◆ Work required ◆
All lines with the word "computer" are to be found and copied from the listing.

◆ Materials provided ◆

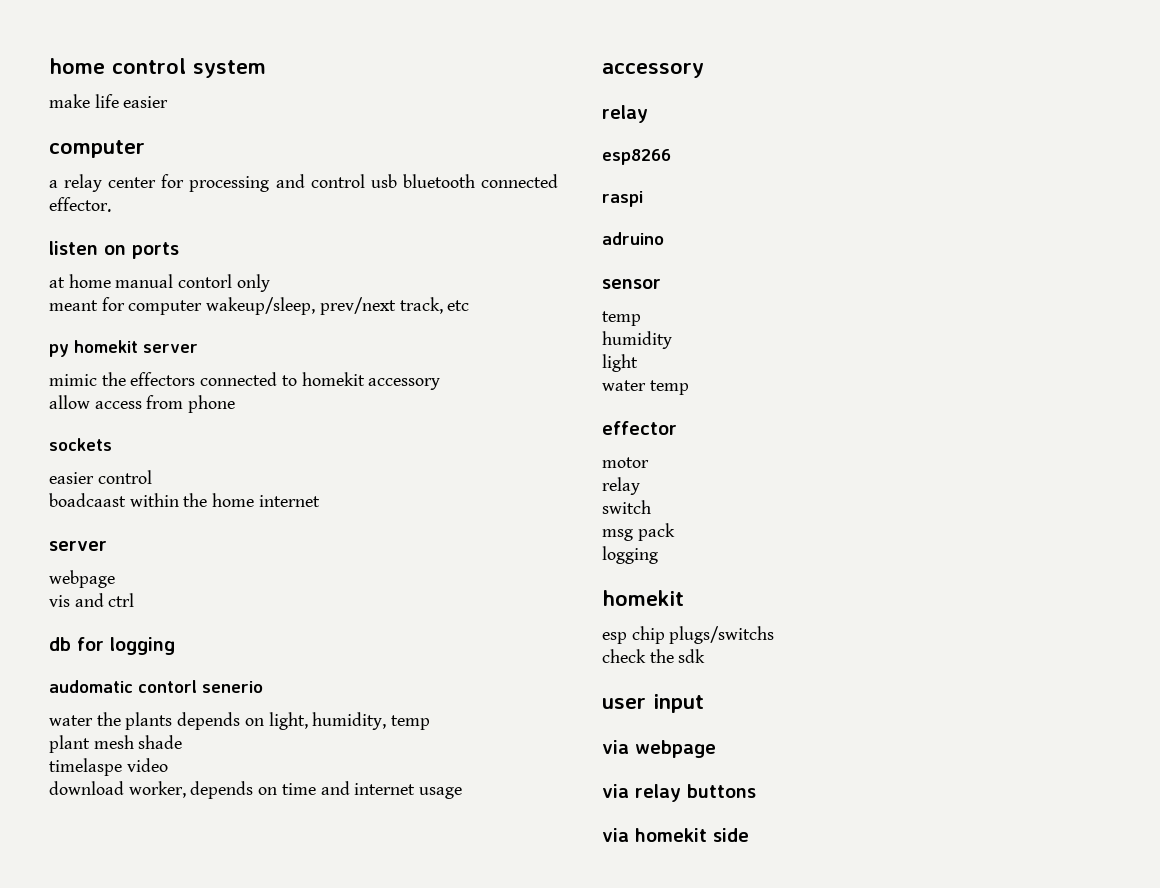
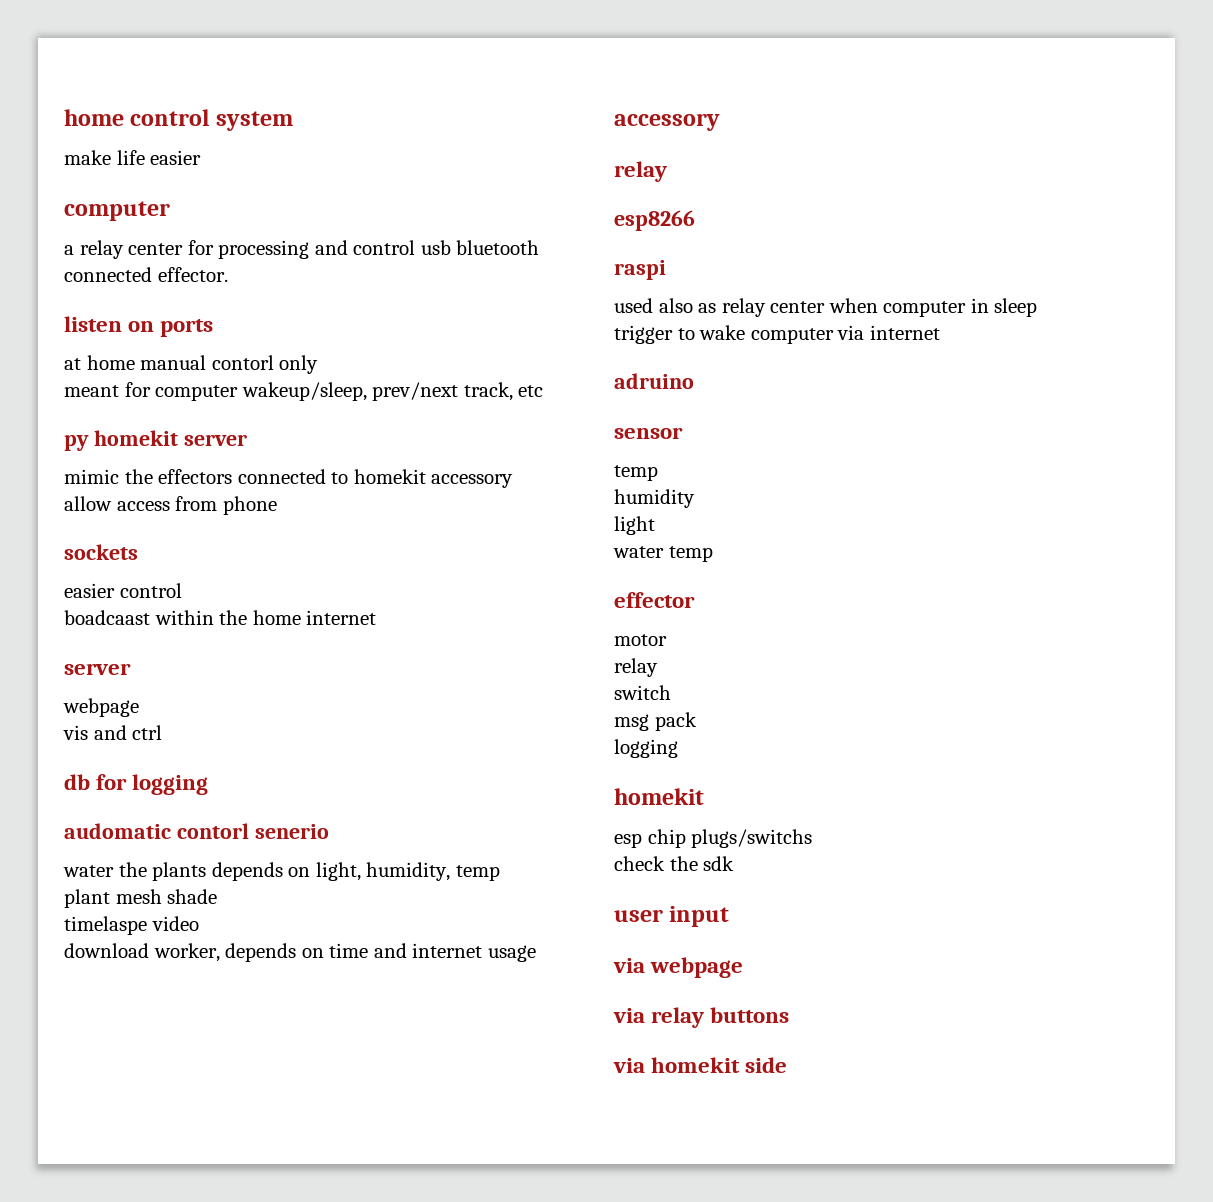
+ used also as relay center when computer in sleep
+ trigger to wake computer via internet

---

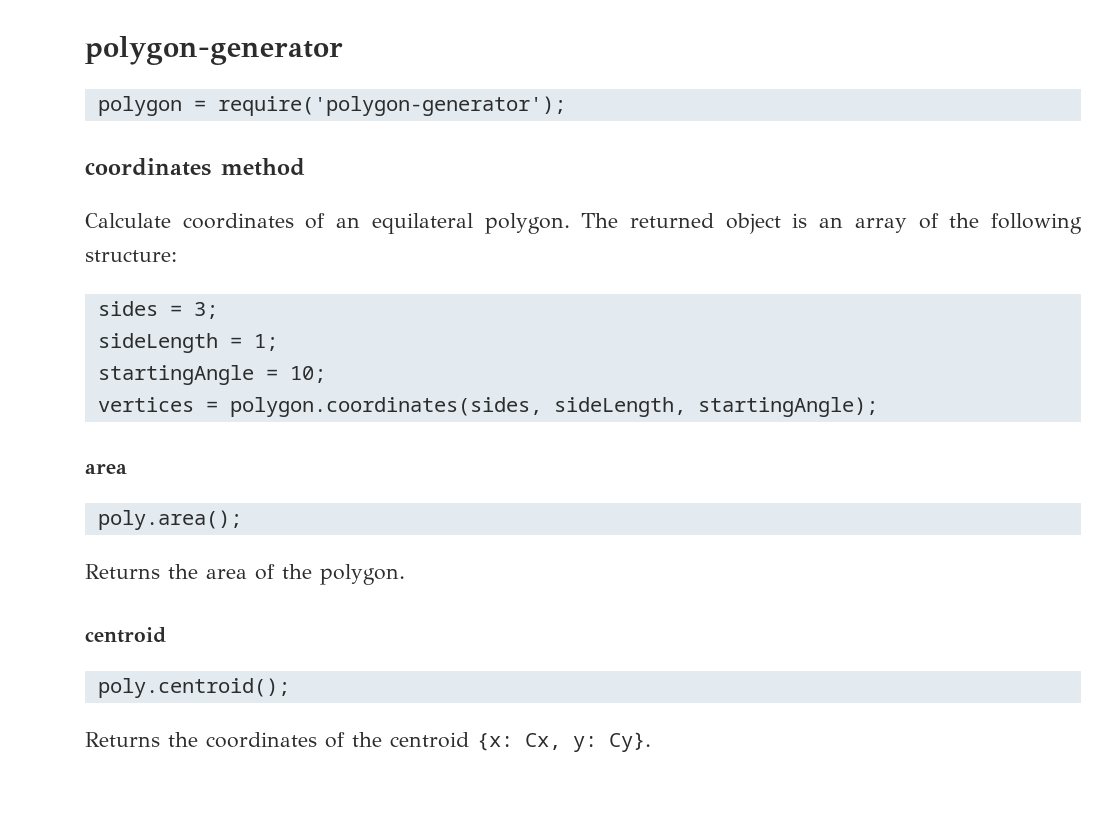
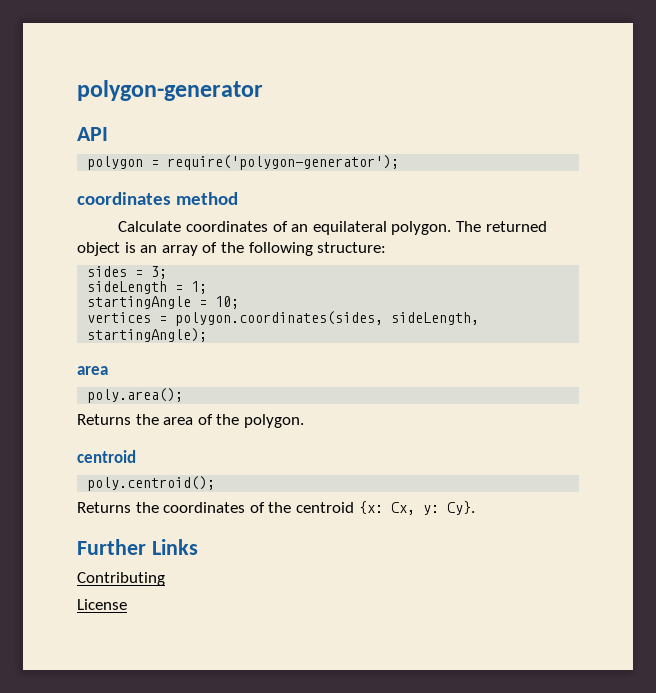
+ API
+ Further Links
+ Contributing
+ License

◆ Task result ◆
+ used also as relay center when computer in sleep
+ trigger to wake computer via internet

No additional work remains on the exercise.